ASSIGNED TASK —
If a line in the entries below includes the string "absolute", copy it out.

MATERIAL FOR THIS EXERCISE —
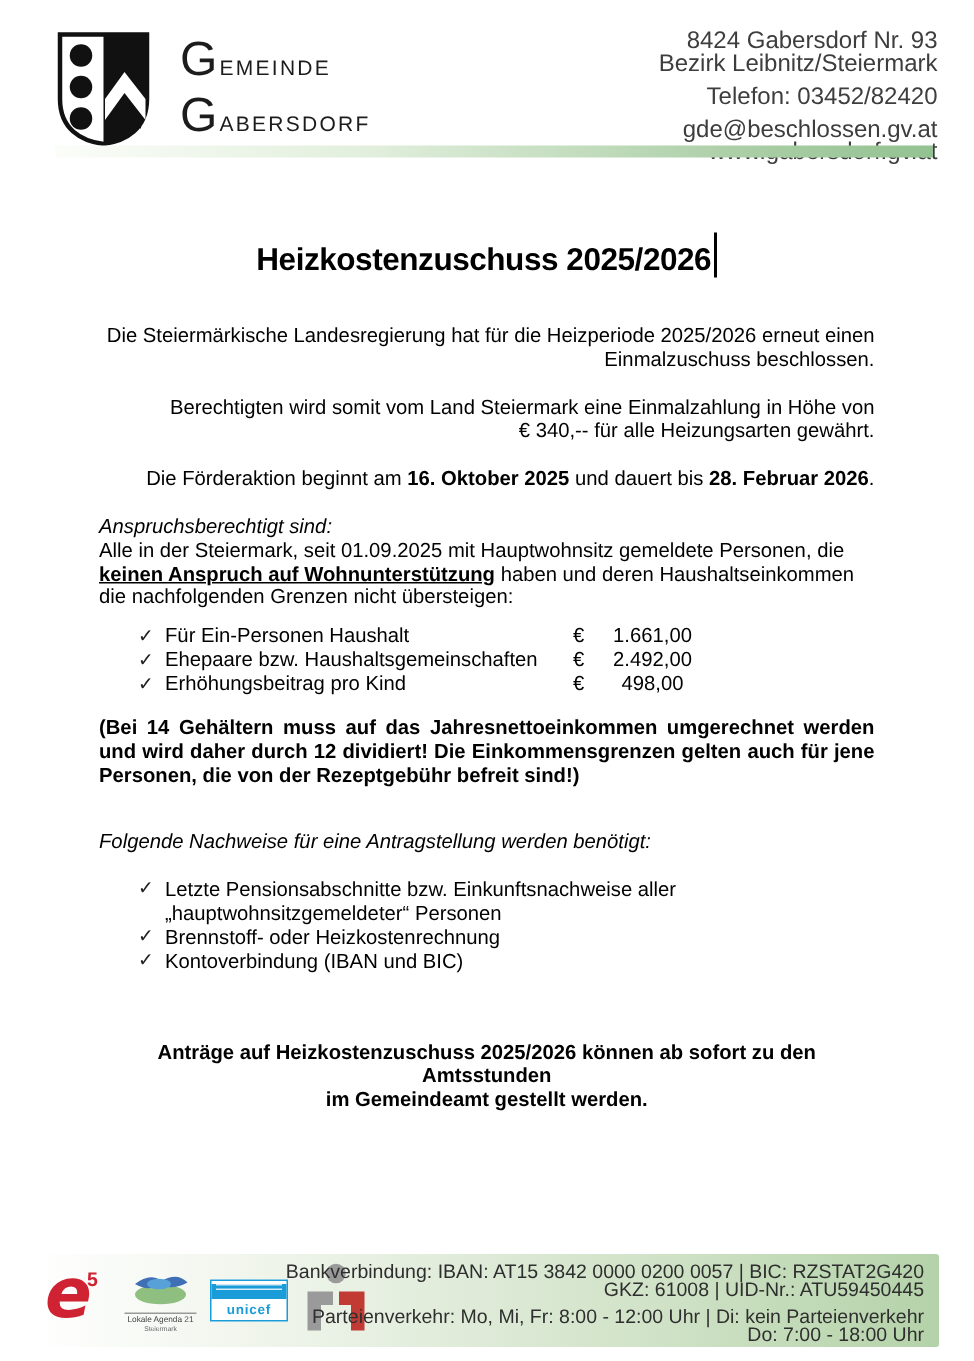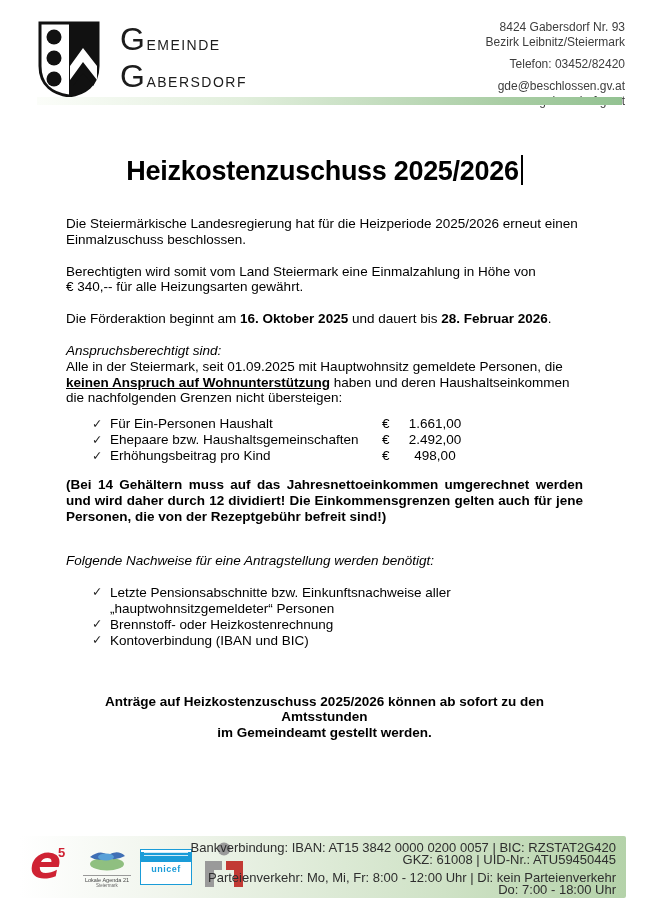--- a/index.html
+++ b/index.html
@@ -15,7 +15,7 @@
   .wordmark{position:absolute;left:120px;top:24px;color:#1c1c1c;}
   .wordmark-line{display:block;text-transform:uppercase;font-size:14px;line-height:31px;letter-spacing:1.5px;font-weight:500;}
   .wordmark-line::first-letter{font-size:32px;}
-  .contact{position:absolute;right:24px;top:20px;text-align:right;font-size:12px;line-height:15px;color:#3d3d3d;}
+  .contact{position:absolute;right:24px;top:20px;text-align:right;font-size:16px;line-height:15px;color:#3d3d3d;}
   .contact .grp{margin-top:7px;}
   .contact .grp:first-child{margin-top:0;}
   .header-rule{position:absolute;left:37px;top:97px;width:585px;height:8px;

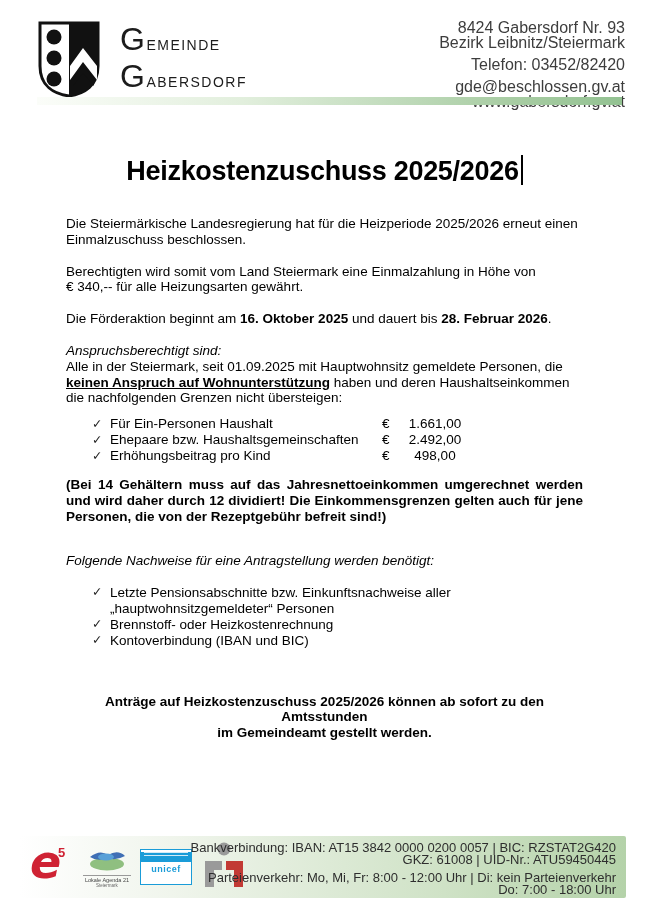--- a/index.html
+++ b/index.html
@@ -23,7 +23,7 @@
 
   
   .title-wrap{position:absolute;top:155px;left:66px;width:517px;text-align:center;}
-  .doc-title{display:inline;font-size:27px;font-weight:700;letter-spacing:-0.3px;}
+  .doc-title{display:inline;font-size:21px;font-weight:700;letter-spacing:-0.3px;}
   .caret{display:inline-block;width:2px;height:30px;background:#000;margin-left:2px;vertical-align:-5px;}
 
   

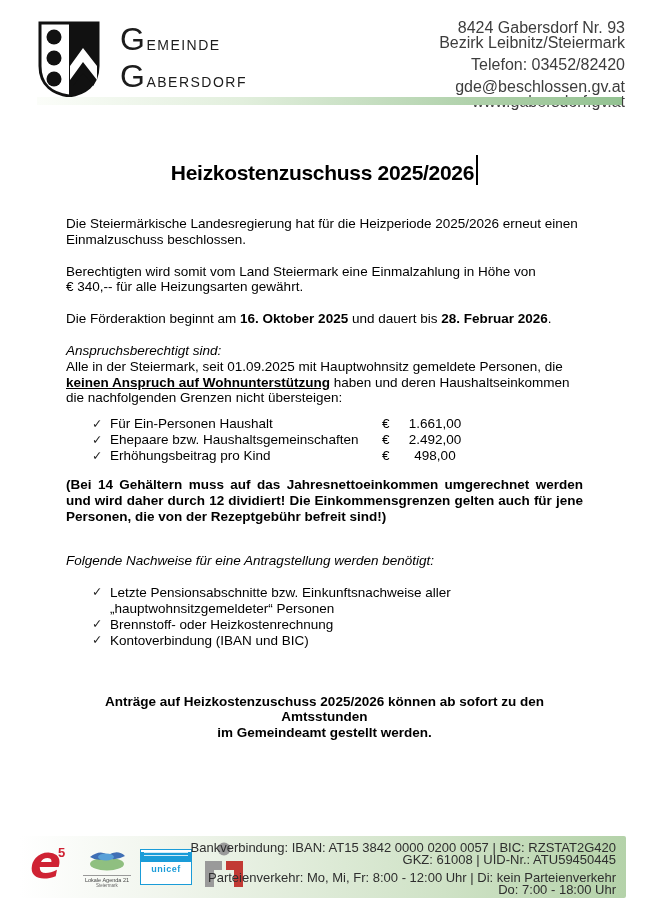--- a/index.html
+++ b/index.html
@@ -29,7 +29,7 @@
   
   .content{position:absolute;top:216px;left:66px;width:517px;font-size:13.5px;line-height:15.8px;}
   .content p{margin:0;}
-  .mb16{margin-bottom:16px !important;}
+  .mb16{margin-bottom:16px !important;text-align:right;}
   .mb10{margin-bottom:10px !important;}
   .mb13{margin-bottom:13px !important;}
   .mb28{margin-bottom:28px !important;}

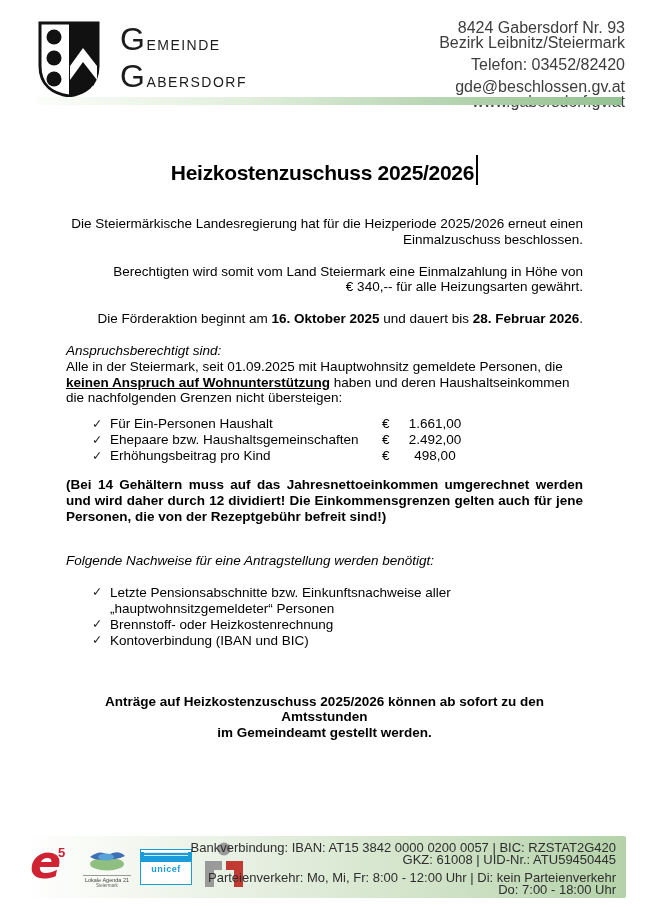--- a/index.html
+++ b/index.html
@@ -59,7 +59,7 @@
   .logo-agenda{width:48px;text-align:center;}
   .logo-agenda .cap1{font-size:5.5px;color:#444;line-height:6px;border-top:0.5px solid #999;padding-top:1px;}
   .logo-agenda .cap2{font-size:4.5px;color:#666;line-height:5px;}
-  .logo-unicef{width:52px;height:36px;border:1px solid #1a9cd8;background:#fff;box-sizing:border-box;}
+  .logo-unicef{width:52px;height:28px;border:1px solid #1a9cd8;background:#fff;box-sizing:border-box;}
   .logo-unicef .band{height:10px;background:#1a9cd8;}
   .logo-unicef .band i{display:block;height:1px;background:rgba(255,255,255,.8);margin:2px 3px 0;}
   .logo-unicef .name{font-size:9px;font-weight:700;color:#1a9cd8;text-align:center;line-height:15px;letter-spacing:0.5px;}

TASK OUTPUT —
   .wordmark{position:absolute;left:120px;top:24px;color:#1c1c1c;}
-  .contact{position:absolute;right:24px;top:20px;text-align:right;font-size:12px;line-height:15px;color:#3d3d3d;}
+  .contact{position:absolute;right:24px;top:20px;text-align:right;font-size:16px;line-height:15px;color:#3d3d3d;}
   .header-rule{position:absolute;left:37px;top:97px;width:585px;height:8px;
   .title-wrap{position:absolute;top:155px;left:66px;width:517px;text-align:center;}
   .content{position:absolute;top:216px;left:66px;width:517px;font-size:13.5px;line-height:15.8px;}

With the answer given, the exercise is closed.